Panel offers $1.2b for Common Core, mandate money too

Panel offers $1.2b for Common Core, mandate money too

(Calif.) Looking to capture for schools a big chunk of unanticipated state revenue this year and next, a key legislative panel approved Thursday $1.25 billion in one-time grants to help with the transition to Common Core State Standards.

The Assembly’s budget subcommittee on education finance is also recommending that the state use $384 million to reestablish Regional Occupational Centers and another $313 million to pay down the backlog of K-14 education mandates.

Members would also increase support for schools under the Local Control Funding Formula by $153 million above the administration’s proposed $4.5 billion.

"As California moves forward with Common Core, I want to make sure that our schools have the necessary resources to successfully make this transition," said Assemblyman Al Muratsuchi, D-Torrance and chair of the budget panel. "And as a former SoCal ROC trustee, I am fighting to save successful career technical education programs that educate and train our kids today for the jobs of tomorrow."

While the action of the subcommittee is not binding, it nonetheless signals significant interest – at least among the Assembly’s Democratic majority – to use some of the budget surplus on public schools.

Their counterparts in the state Senate appear to be more interested in using some of the same money to restore cuts to health and welfare programs, although Pro Tem Darrell Steinberg continues to push for his universal pre-school program.

Gov. Jerry Brown released a reasonably austere May budget revision last week that accommodated growth in the Proposition 98 minimum guarantee for schools from an adjusted $57.8 billion in 2012-13 to $60.9 billion in 2014-15.

The governor proposes using most of the anticipated revenue – which the administration estimates at $2.4 billion – to pay off school deferrals, shore up the teacher retirement system and set aside a rainy day fund.

The nonpartisan Legislative Analyst, however, has since suggested that state revenues will grow faster than the governor’s estimates – as much as $2.5 billion more.

A key action by the Assembly subcommittee Thursday was to adopt the LAO’s revenue projections as a starting point for building next year’s budget.

A spokesman for the governor’s Department of Finance warned lawmakers last week that the bulk of the additional money identified by the LAO would come from “volatile capital gains and is therefore temporary.”

The big news for schools is the proposed support for Common Core – a massive shift in educational goals that requires not only new instructional materials but also additional teacher training and improved technology resources.

The $1.25 billion was described as one-time grant money in a staff report to the subcommittee.

The LAO has estimated that the state owes $4.5 billion in outstanding mandate claims, which the governor has proposed to carryover until next year. Instead he wants to pay off the state’s $6.2 billion obligation for past payment deferrals in 2014-15. Brown has suggested he would pay the mandate claims off next year.

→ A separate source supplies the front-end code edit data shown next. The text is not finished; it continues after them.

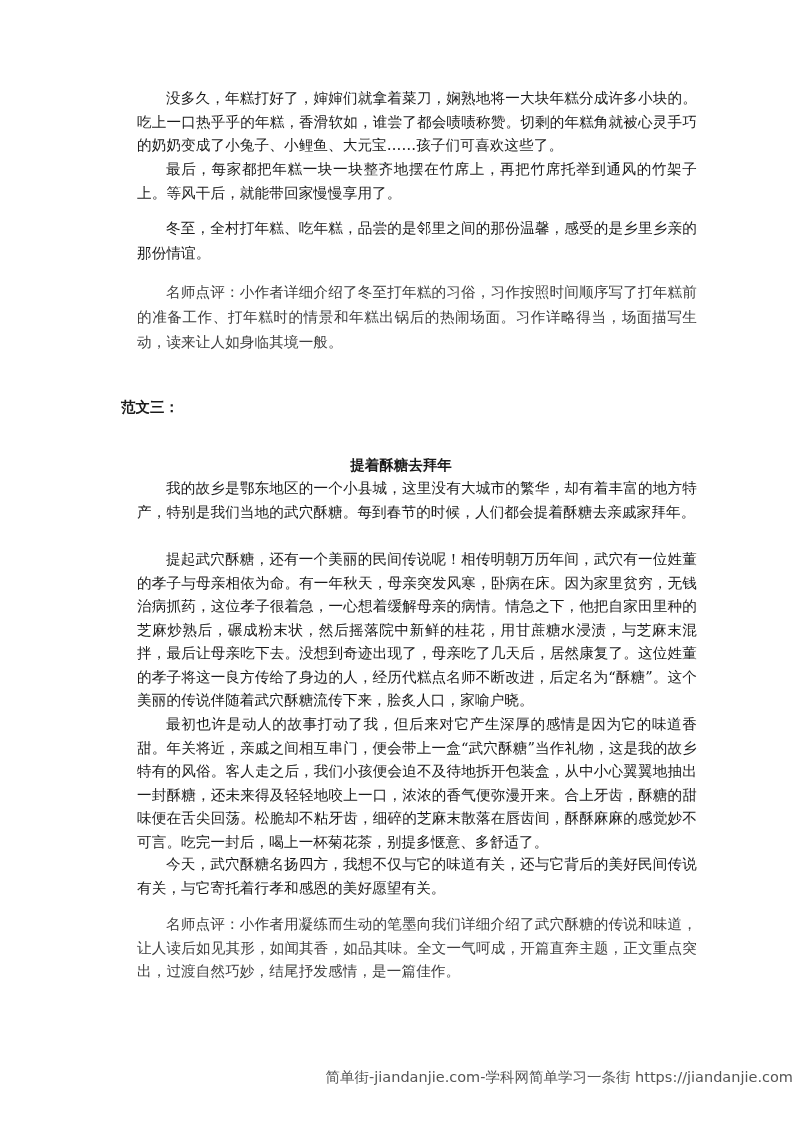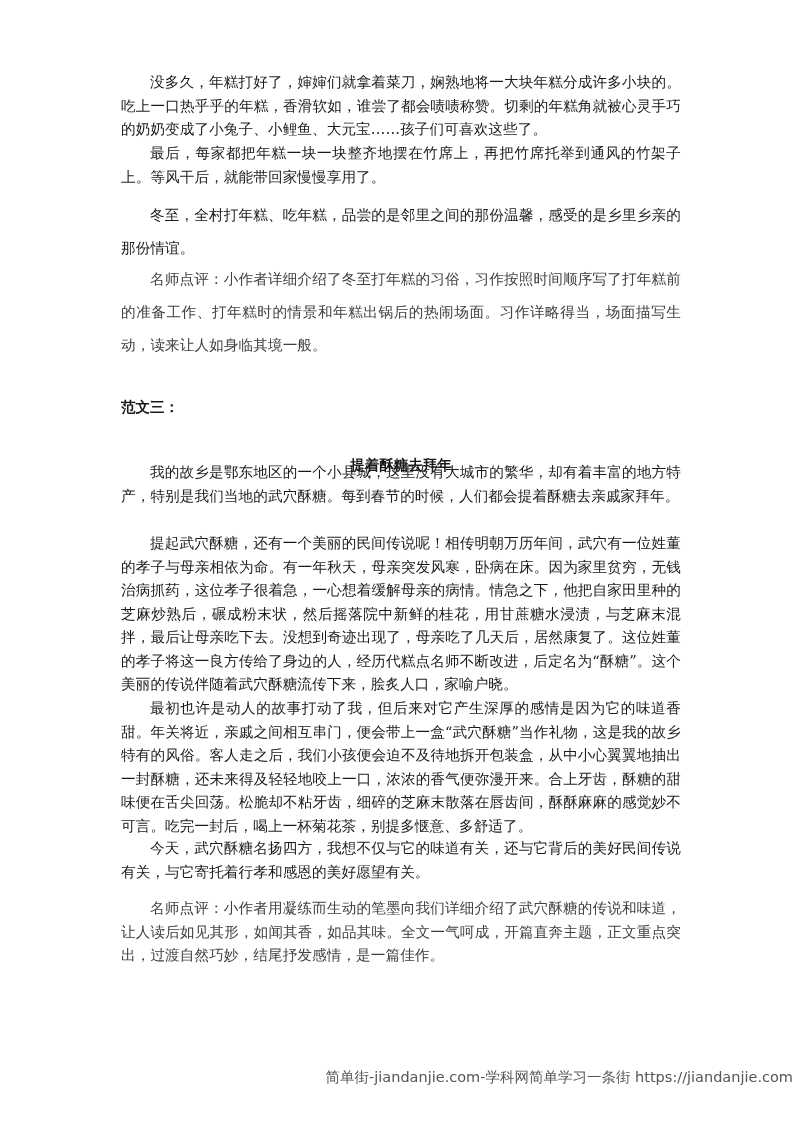--- a/index.html
+++ b/index.html
@@ -29,7 +29,7 @@
       letter-spacing: 0.1px;
       text-indent: 29px;
       text-align: justify;
-      margin: 0;
+      margin: 16px;
     }
     .tight { line-height: 23.5px; }
     .loose { line-height: 33px; font-family: Liberation Serif, serif; }

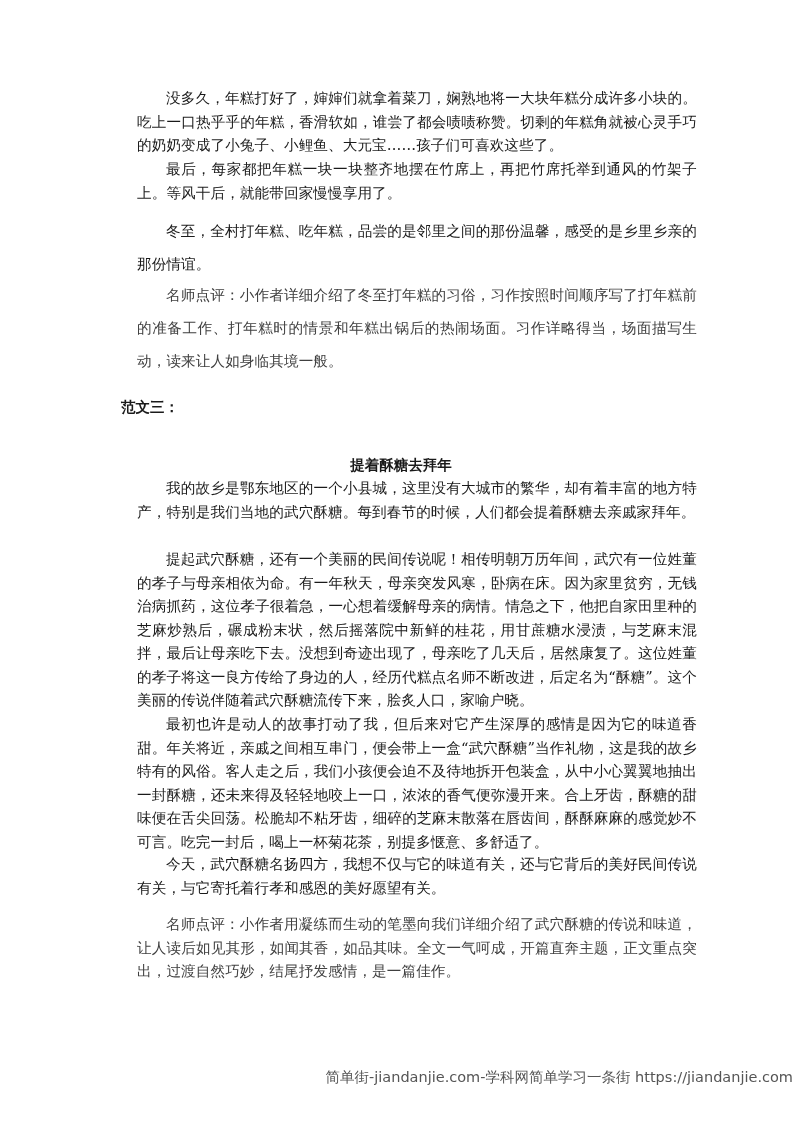--- a/index.html
+++ b/index.html
@@ -32,7 +32,7 @@
       margin: 16px;
     }
     .tight { line-height: 23.5px; }
-    .loose { line-height: 33px; font-family: Liberation Serif, serif; }
+    .loose { line-height: 25px; }
     .red { color: #404040; }
     .section-label {
       position: absolute;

Under the subcommittee’s plan, $34 million of the mandate money would go to community colleges with the remaining $279 million to be used for K-12 reimbursements.

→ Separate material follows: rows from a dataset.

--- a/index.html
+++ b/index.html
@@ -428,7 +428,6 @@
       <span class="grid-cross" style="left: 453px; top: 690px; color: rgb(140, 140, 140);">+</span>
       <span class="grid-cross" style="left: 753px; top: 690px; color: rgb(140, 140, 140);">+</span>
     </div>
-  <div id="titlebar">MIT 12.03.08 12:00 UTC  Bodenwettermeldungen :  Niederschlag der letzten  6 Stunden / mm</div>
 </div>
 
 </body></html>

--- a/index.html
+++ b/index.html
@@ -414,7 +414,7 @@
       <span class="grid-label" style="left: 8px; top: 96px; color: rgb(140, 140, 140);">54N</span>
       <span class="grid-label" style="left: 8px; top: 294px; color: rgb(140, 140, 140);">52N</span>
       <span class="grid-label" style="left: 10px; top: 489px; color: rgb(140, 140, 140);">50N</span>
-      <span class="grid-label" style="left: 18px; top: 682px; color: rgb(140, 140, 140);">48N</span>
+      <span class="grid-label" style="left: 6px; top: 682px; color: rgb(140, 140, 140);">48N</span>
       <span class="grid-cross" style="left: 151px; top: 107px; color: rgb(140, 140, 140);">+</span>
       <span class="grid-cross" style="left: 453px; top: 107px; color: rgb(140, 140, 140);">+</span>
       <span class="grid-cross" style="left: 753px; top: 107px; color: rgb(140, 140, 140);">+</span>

Assemblyman Muratsuchi, has made career technical education a funding priority as his district is home to one of the state’s biggest regional occupational centers.

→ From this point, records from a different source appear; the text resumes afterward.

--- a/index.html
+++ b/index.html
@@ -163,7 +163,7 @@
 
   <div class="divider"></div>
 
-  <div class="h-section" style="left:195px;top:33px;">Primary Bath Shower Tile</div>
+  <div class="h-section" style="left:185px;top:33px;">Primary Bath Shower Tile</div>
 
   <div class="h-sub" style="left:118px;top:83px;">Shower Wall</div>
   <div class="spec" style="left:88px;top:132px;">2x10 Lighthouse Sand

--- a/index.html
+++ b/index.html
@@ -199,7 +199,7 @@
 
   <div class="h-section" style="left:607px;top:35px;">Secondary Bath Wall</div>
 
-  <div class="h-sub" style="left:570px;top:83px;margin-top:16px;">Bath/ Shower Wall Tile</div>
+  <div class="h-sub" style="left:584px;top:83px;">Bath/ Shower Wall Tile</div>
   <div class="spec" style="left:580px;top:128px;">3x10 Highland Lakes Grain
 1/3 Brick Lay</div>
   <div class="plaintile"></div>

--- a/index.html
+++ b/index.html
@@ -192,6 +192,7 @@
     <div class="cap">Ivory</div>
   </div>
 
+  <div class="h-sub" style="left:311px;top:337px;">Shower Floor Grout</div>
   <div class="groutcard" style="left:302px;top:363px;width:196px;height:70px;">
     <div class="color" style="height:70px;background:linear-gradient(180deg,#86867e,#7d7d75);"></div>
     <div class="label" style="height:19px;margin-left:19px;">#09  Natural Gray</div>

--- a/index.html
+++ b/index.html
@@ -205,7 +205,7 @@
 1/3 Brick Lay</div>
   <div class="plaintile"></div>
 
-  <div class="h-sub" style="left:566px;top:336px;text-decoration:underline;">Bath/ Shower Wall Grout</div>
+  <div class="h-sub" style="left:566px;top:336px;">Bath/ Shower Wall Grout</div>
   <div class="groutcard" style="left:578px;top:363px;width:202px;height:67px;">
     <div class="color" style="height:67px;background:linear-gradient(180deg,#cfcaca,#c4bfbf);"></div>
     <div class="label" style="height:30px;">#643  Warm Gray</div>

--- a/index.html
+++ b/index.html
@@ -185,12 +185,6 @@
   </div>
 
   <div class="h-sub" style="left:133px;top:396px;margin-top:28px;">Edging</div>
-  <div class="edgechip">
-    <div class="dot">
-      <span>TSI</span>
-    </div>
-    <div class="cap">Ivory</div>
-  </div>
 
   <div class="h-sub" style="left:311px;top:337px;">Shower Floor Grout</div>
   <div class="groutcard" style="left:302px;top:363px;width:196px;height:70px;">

Under the new funding formula, the $400 million that the Legislature historically has set aside for career tec was absorbed into the LCFF.

Under the plan approved by the panel Thursday, the $384 million to continue funding for regional occupational centers and programs would be established outside the LCFF as a standalone categorical.

Other education highlights from the subcommittee’s action:

  • Provides $205 million for the State Preschool Program in order to provide 20,000 new preschool slots, increase preschool provider rates by 10 percent, and eliminate preschool family fees.
  • Allocates $28 million in Proposition 39 funds for the Energy Conservation Assistance Act revolving loan program for schools and community colleges for energy projects.
  • Dedicates $4.9 million for the Specialized Secondary Programs and $4.1 million for the Agricultural Education Incentive Grants outside of the LCFF.
  • Provides a 0.85 percent COLA for categorical programs outside the LCFF, including Foster Youth Services, American Indian Centers, American Indian Early Childhood Education, Special Education, and Child Nutrition, consistent with the governor's budget.